Award [2 max] for an answer of 0.49 (m\(\,\)s–2) (omits 2300 N).

c.

(i)     centripetal force must be \( < {\text{6000 (N)}}\); (allow force = 6000 N)

\({v^2} = F \times \frac{r}{m}\);

\({\text{31.6 (m}}\,{{\text{s}}^{ – 1}}{\text{)}}\);

Allow [3] for a bald correct answer.

Allow [2 max] if 4\( \times \) is omitted, giving 15.8 (m\(\,\)s–1).

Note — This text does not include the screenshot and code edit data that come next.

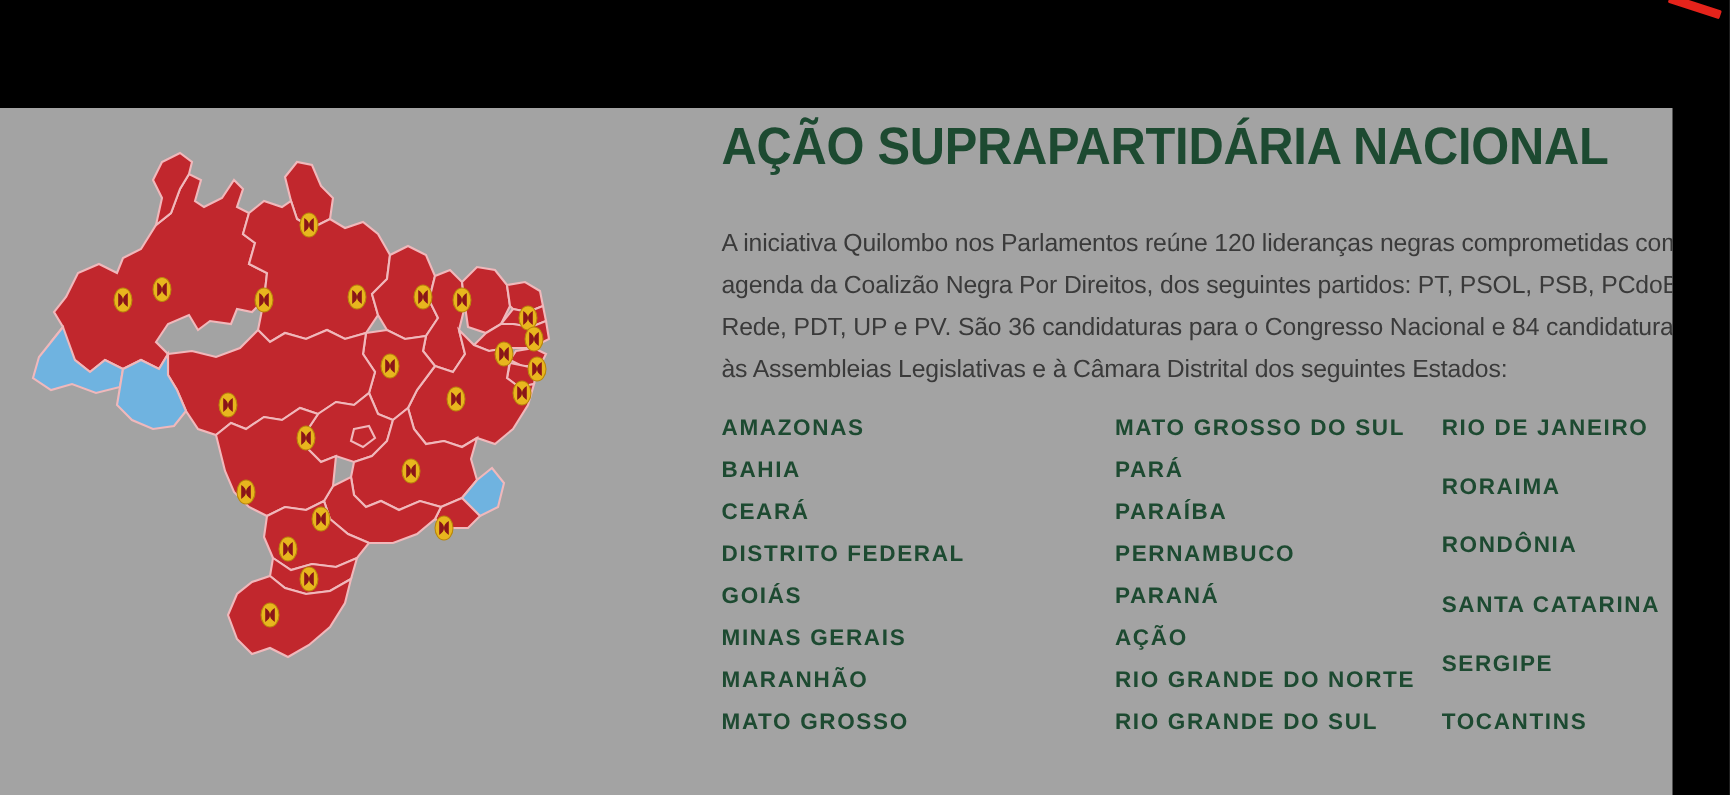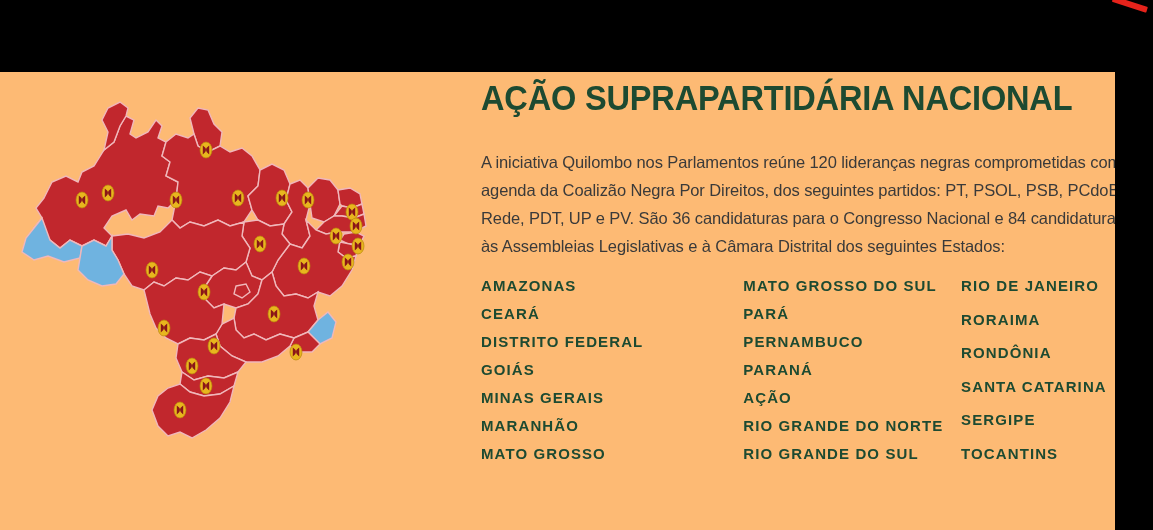--- a/index.html
+++ b/index.html
@@ -36,7 +36,7 @@
     top: 72px;
     width: 1115px;
     height: 458px;
-    background: #fdba74;
+    background: #a3a3a3;
     overflow: hidden;
   }
 

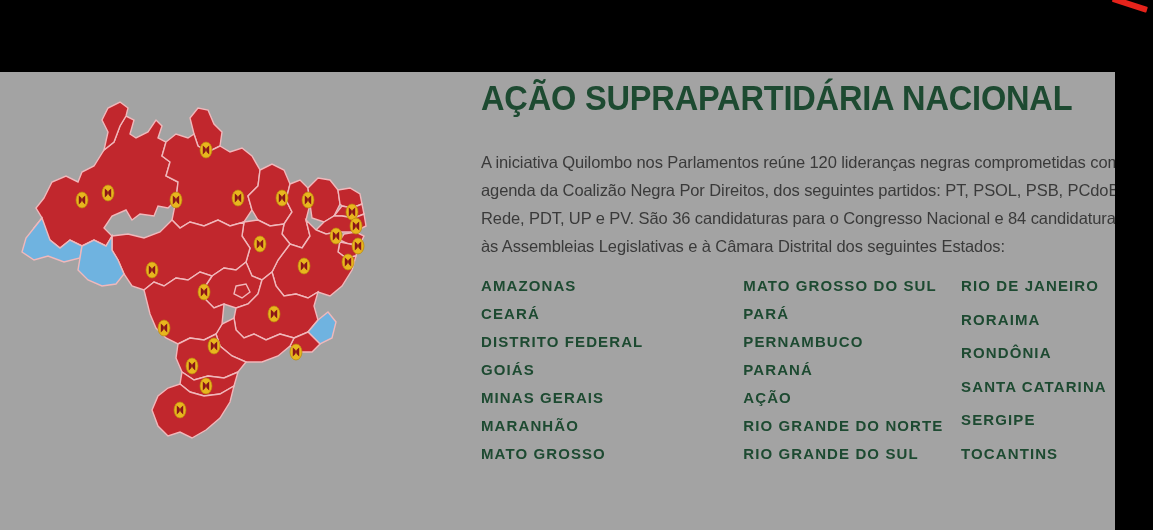--- a/index.html
+++ b/index.html
@@ -296,6 +296,7 @@
 
         <div class="states-col c1">
           <span class="state-item">AMAZONAS</span>
+          <span class="state-item">BAHIA</span>
           <span class="state-item">CEARÁ</span>
           <span class="state-item">DISTRITO FEDERAL</span>
           <span class="state-item">GOIÁS</span>

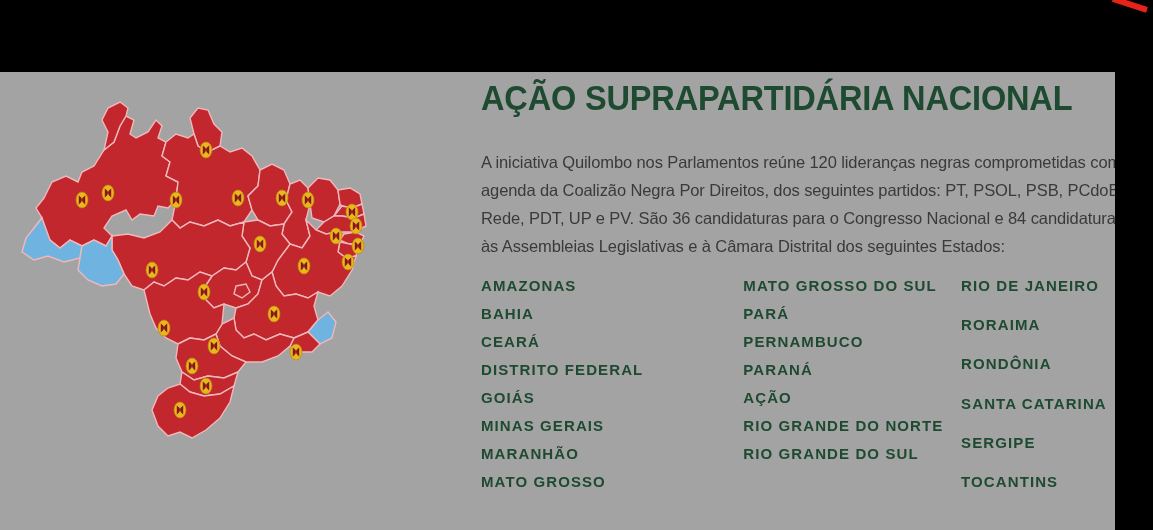--- a/index.html
+++ b/index.html
@@ -308,6 +308,7 @@
         <div class="states-col c2">
           <span class="state-item">MATO GROSSO DO SUL</span>
           <span class="state-item">PARÁ</span>
+          <span class="state-item">PARAÍBA</span>
           <span class="state-item">PERNAMBUCO</span>
           <span class="state-item">PARANÁ</span>
           <span class="state-item">AÇÃO</span>

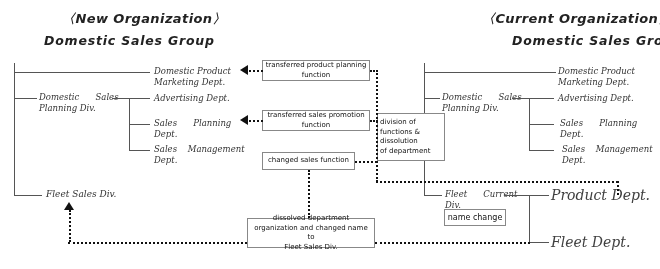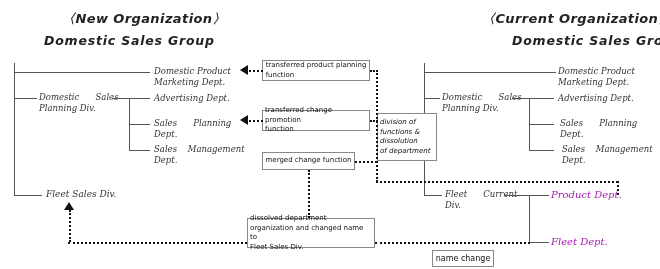--- a/index.html
+++ b/index.html
@@ -25,7 +25,7 @@
   
   .box{position:absolute;border:1px solid #888;background:#fff;
        font-family:"DejaVu Sans","Liberation Sans",sans-serif;
-       font-size:7px;line-height:9.5px;color:#111;
+       font-size:7px;line-height:9.5px;color:#111;text-align:center;
        display:flex;align-items:center;justify-content:center;
        box-sizing:border-box;padding:1px 2px;white-space:pre-line;}
   .box.left{text-align:left;justify-content:flex-start;}

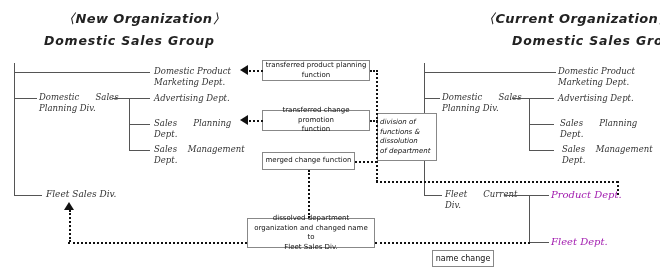--- a/index.html
+++ b/index.html
@@ -115,7 +115,7 @@
 <div class="box" style="left:262px;top:60px;width:108px;height:21px;">transferred product planning
 function</div>
 
-<div class="box" style="left:262px;top:110px;width:108px;height:21px;">transferred change promotion
+<div class="box" style="left:262px;top:110px;width:108px;height:21px;">transferred sales promotion
 function</div>
 
 <div class="box" style="left:262px;top:152px;width:93px;height:18px;">merged change function</div>

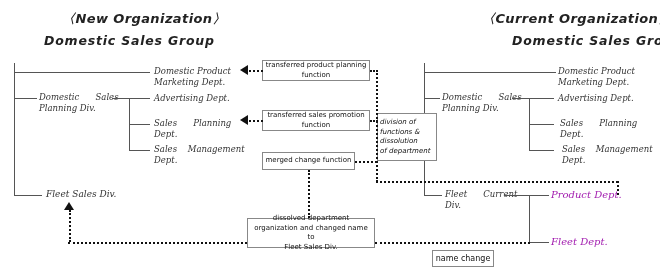--- a/index.html
+++ b/index.html
@@ -120,7 +120,7 @@
 
 <div class="box" style="left:262px;top:152px;width:93px;height:18px;">merged change function</div>
 
-<div class="box left" style="left:377px;top:113px;width:60px;height:48px;font-style:italic;">division of
+<div class="box left" style="left:377px;top:113px;width:68px;height:48px;">division of
 functions &amp;
 dissolution
 of department</div>

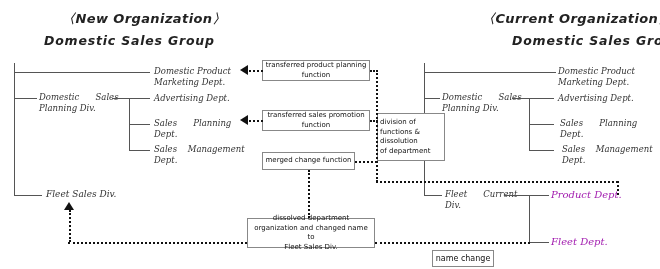--- a/index.html
+++ b/index.html
@@ -118,7 +118,7 @@
 <div class="box" style="left:262px;top:110px;width:108px;height:21px;">transferred sales promotion
 function</div>
 
-<div class="box" style="left:262px;top:152px;width:93px;height:18px;">merged change function</div>
+<div class="box" style="left:262px;top:152px;width:93px;height:18px;">changed sales function</div>
 
 <div class="box left" style="left:377px;top:113px;width:68px;height:48px;">division of
 functions &amp;

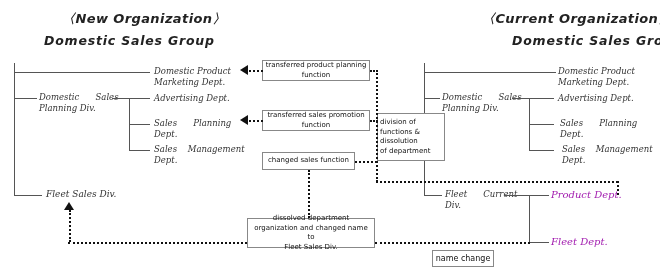--- a/index.html
+++ b/index.html
@@ -15,7 +15,7 @@
 
   
   .node{font-size:8.5px;line-height:10.5px;white-space:pre;color:#333;}
-  .node-big{font-size:10px;line-height:14px;white-space:nowrap;color:#a21caf;}
+  .node-big{font-size:14px;line-height:14px;white-space:nowrap;color:#404040;}
   .fleet{font-size:9px;line-height:11px;white-space:nowrap;color:#333;}
 
   

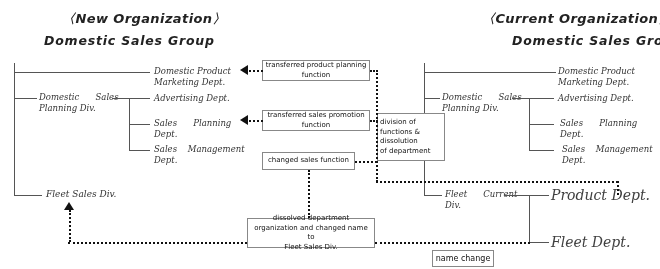--- a/index.html
+++ b/index.html
@@ -125,7 +125,7 @@
 dissolution
 of department</div>
 
-<div class="box nc" style="left:432px;top:209px;width:62px;height:17px;margin-top:41px;">name change</div>
+<div class="box nc" style="left:444px;top:209px;width:62px;height:17px;">name change</div>
 
 <div class="box" style="left:247px;top:218px;width:128px;height:30px;">dissolved department
 organization and changed name to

(ii)     statement of Newton’s first law;

(hence) without car wall/restraint/friction at seat, the people in the car would move in a straight line/at a tangent to circle;

(hence) seat/seat belt/door exerts centripetal force;

(in frame of reference of the people) straight ahead movement is interpreted as “outwards”;

d.

(i)     voltmeter in parallel with cell; (allow ammeter within voltmeter leads)

ammeter in series with variable resistor; } (must draw as variable arrangement or as potential divider)

Allow cell symbol for lemon/cell/box labelled “lemon cell”.

Award [1 max] if additional cell appears in the circuit.

(ii)     \(E = I(R + r)\) and \(V = IR\) used; (must state both explicitly)

re-arrangement correct ie \(E = V + Ir\); } (accept any other correct re-arrangement eg. involving energy conversion)

(iii)     line correctly extrapolated to y-axis; (judge by eye)

1.6 or 1.60 (V); (allow ECF from incorrect extrapolation)

(iv)     correct read-offs from large triangle greater than half line length;

gradient determined;

290 to 310 \({\text{(}}\Omega {\text{)}}\);

Award [2 max] for the use of one point on line and equation.